À Casablanca, l’édition 2026 de Les Impériales, organisée sous le thème « Daba or Never », met en lumière les mutations profondes de l’industrie de la communication. Dans ce cadre, Ibtissam Khazraji, Directrice Communication Commerciale & Brand chez Orange, a livré une analyse centrée sur les nouveaux équilibres à construire, entre créativité, performance et gestion des talents.
Dans une déclaration exclusive à Mediamarketing, elle souligne d’emblée l’un des leviers majeurs de transformation : « La première chose, c’est de faire confiance aux jeunes talents qui arrivent, qui sont pleins d’énergie et qui cherchent à créer ». Une conviction forte, dans un contexte où les nouvelles générations expriment des attentes différentes vis-à-vis du métier.
Miser sur les jeunes talents dans un contexte en mutation
Face à l’émergence de nouvelles technologies et notamment de l’intelligence artificielle, les pratiques évoluent rapidement. « Aujourd’hui, on est challengés par toutes ces nouvelles tendances, par l’IA qui vient bousculer nos habitudes », observe-t-elle.

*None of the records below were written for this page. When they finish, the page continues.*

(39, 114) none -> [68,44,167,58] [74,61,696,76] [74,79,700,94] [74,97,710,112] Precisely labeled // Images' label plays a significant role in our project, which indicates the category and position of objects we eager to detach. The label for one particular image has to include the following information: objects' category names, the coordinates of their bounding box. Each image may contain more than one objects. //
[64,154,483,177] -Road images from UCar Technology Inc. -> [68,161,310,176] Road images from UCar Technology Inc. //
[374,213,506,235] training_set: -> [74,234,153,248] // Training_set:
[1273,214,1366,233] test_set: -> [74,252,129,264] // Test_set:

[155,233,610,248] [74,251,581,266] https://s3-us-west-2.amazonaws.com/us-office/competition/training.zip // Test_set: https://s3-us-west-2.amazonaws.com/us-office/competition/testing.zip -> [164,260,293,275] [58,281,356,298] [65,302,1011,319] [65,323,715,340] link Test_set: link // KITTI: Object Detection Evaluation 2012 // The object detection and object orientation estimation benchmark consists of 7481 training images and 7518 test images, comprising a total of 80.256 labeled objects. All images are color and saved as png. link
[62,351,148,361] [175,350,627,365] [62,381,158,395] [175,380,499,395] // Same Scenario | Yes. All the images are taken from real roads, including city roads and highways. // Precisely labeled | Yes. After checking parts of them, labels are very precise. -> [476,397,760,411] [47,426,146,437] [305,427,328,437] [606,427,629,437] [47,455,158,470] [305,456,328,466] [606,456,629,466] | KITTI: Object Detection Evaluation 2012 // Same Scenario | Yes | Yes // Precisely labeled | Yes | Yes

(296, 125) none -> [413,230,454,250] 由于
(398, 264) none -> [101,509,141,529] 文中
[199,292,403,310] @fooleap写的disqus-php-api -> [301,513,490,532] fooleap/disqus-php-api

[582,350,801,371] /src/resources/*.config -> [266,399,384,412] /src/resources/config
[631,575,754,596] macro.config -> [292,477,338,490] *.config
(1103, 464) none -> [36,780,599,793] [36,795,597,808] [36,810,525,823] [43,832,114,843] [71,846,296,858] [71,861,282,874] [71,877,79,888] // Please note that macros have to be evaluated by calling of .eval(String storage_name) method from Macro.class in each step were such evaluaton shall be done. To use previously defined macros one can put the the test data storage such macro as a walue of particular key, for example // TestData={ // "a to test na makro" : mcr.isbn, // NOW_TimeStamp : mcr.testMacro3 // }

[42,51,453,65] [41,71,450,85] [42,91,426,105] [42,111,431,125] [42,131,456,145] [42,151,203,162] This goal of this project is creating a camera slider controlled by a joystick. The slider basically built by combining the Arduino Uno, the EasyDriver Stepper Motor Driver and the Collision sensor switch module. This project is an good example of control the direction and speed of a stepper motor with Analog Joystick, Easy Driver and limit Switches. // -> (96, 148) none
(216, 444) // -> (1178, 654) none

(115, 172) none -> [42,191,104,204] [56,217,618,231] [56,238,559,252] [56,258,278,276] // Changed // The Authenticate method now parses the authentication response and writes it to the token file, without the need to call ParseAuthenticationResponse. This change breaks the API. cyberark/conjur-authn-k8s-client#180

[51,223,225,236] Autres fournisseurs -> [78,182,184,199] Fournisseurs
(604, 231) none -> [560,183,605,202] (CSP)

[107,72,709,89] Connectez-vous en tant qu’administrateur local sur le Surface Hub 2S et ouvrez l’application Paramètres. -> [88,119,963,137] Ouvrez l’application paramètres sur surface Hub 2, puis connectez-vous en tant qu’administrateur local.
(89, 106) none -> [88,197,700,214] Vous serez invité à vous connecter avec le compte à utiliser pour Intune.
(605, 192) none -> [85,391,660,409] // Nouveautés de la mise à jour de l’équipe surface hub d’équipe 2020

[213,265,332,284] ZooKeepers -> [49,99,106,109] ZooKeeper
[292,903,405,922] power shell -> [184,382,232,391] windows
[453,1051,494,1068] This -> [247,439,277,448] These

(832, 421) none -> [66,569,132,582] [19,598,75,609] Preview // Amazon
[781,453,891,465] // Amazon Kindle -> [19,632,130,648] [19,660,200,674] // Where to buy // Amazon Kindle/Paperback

Dans ce paysage en transformation, elle appelle à redonner de l’espace aux profils émergents : « Ils cherchent du temps pour créer, une liberté que nous, seniors, avons parfois moins aujourd’hui ». Un enjeu stratégique pour maintenir la dynamique créative au sein des organisations.
Repenser la relation agences-annonceurs
Au cœur des discussions des Impériales, la relation entre agences et annonceurs apparaît également comme un axe clé. « Annonceur versus agence, qu’est-ce qu’on fait ? La cocréation est de mise », affirme Ibtissam Khazraji.
Elle insiste sur la nécessité de dépasser les logiques d’opposition pour construire des collaborations plus fluides : « Pour rendre l’industrie plus attractive, on doit faire confiance les uns aux autres ». Une approche qui repose sur un partage des responsabilités et une vision commune des objectifs.
Trouver un nouvel équilibre entre créativité et performance
Autre point central évoqué : la pression constante liée aux impératifs de résultats. « Il y a une pression récurrente, mais on a besoin de lâcher prise », reconnaît-elle.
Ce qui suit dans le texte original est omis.